Shortly after, Cyrus's death was reported to the king, Artaxerxes. Mithridates was given rich presents by the king, as defeating Cyrus secured Artaxerxes' position as king. However, it was Artaxerxes' wish that all men think it was he and he alone who had slain Cyrus, thus Mithridates was given the rewards for conveying the horse trappings of Cyrus to the king. A while later when invited to a banquet, Mithridates then boasted that he was the one that killed Cyrus, not realizing that he was inducing his own undoing.

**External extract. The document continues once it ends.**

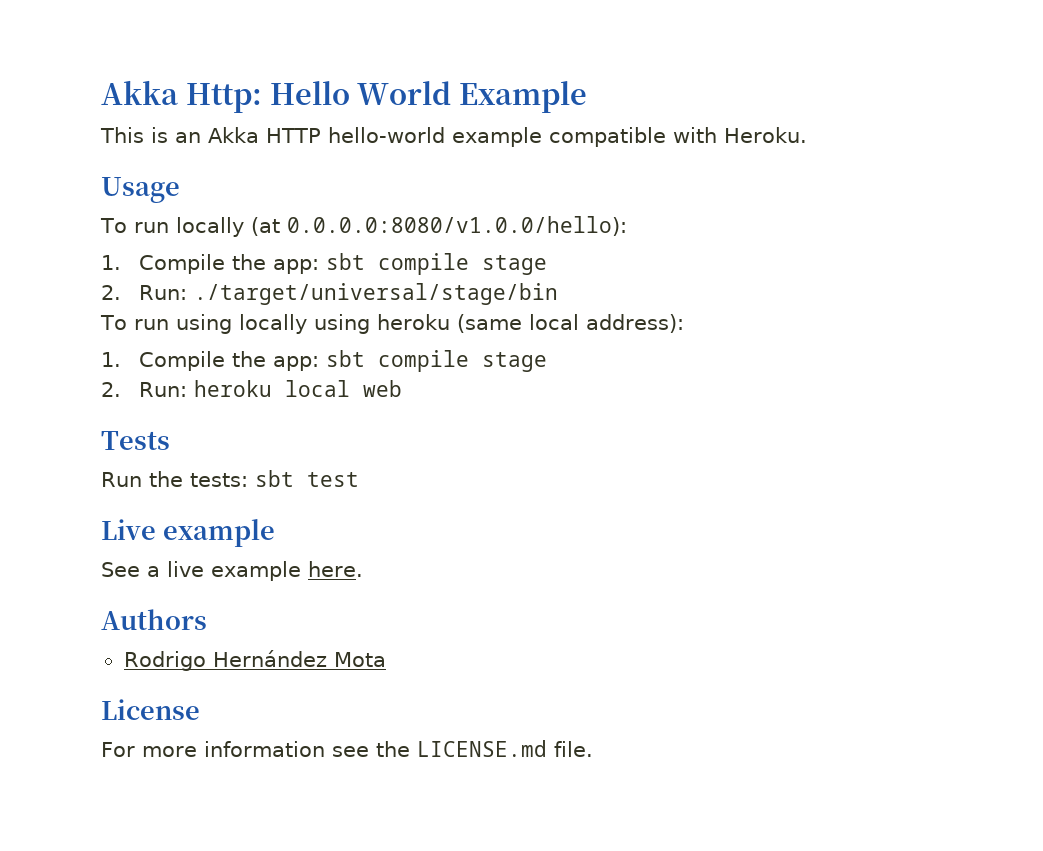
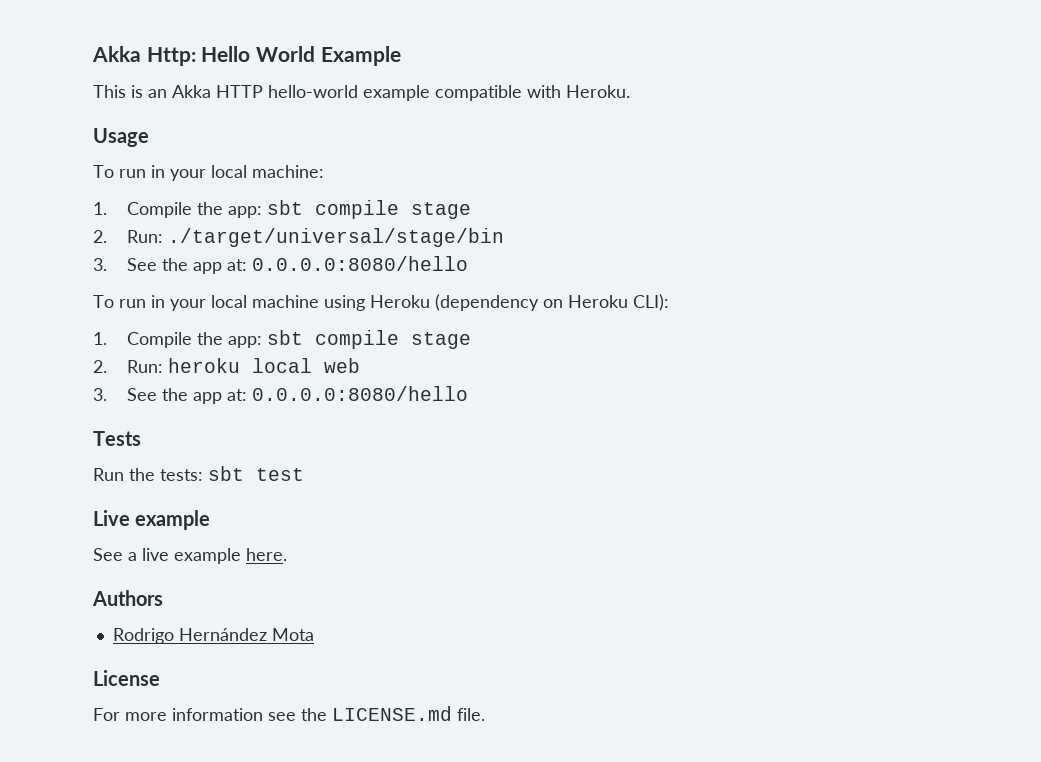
[175,216,627,237] locally (at 0.0.0.0:8080/v1.0.0/hello): -> [151,165,324,181] in your local machine:
[100,314,684,334] To run using locally using heroku (same local address): -> [93,256,468,274] [93,294,669,311] 3. See the app at: 0.0.0.0:8080/hello // To run in your local machine using Heroku (dependency on Heroku CLI):
(402, 388) none -> [93,386,468,404] // 3. See the app at: 0.0.0.0:8080/hello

Mithridates, also, within a short time after, miserably perished by the like folly; for being invited to a feast where were the eunuchs both of the king and of the queen mother, he came arrayed in the dress and the golden ornaments which he had received from the king. After they began to drink, the eunuch that was the greatest in power with Parysatis thus speaks to him: A magnificent dress, indeed, O Mithridates, is this which the king has given you; the chains and bracelets are glorious, and your scimitar of invaluable worth; how happy has he made you, the object of every eye!" To whom he, being a little overcome with the wine replied, "What are these things, Sparamizes? Sure I am, I showed myself to the king in that day of trial to be one deserving greater and costlier gifts than these." At which Sparamizes smiling, said, "I do not grudge them to you, Mithridates; but since the Grecians tell us that wine and truth go together, let me hear now, my friend, what glorious or mighty matter was it to find some trappings that had slipped off a horse, and to bring them to the king?" And this he spoke, not as ignorant of the truth, but desiring to unbosom him to the company, irritating the vanity of the man, whom drink had now made eager to talk and incapable of controlling himself. So he forbore nothing, but said out, "Talk you what you please of horse-trappings, and such trifles; I declare to you explicitly that this hand was the death of Cyrus. For I threw not my dart as Artaxerxes did, in vain and to no purpose, but only just missing his eye, and hitting him right on the temple, and piercing him through, I brought him to the ground; and of that wound he died." The rest of the company, who saw the end and the hapless fate of Mithridates as if it were already completed, bowed their heads to the ground; and he who entertained them said, "Mithridates, my friend, let us eat and drink now, revering the fortune of our prince, and let us waive discourse which is too weighty for us."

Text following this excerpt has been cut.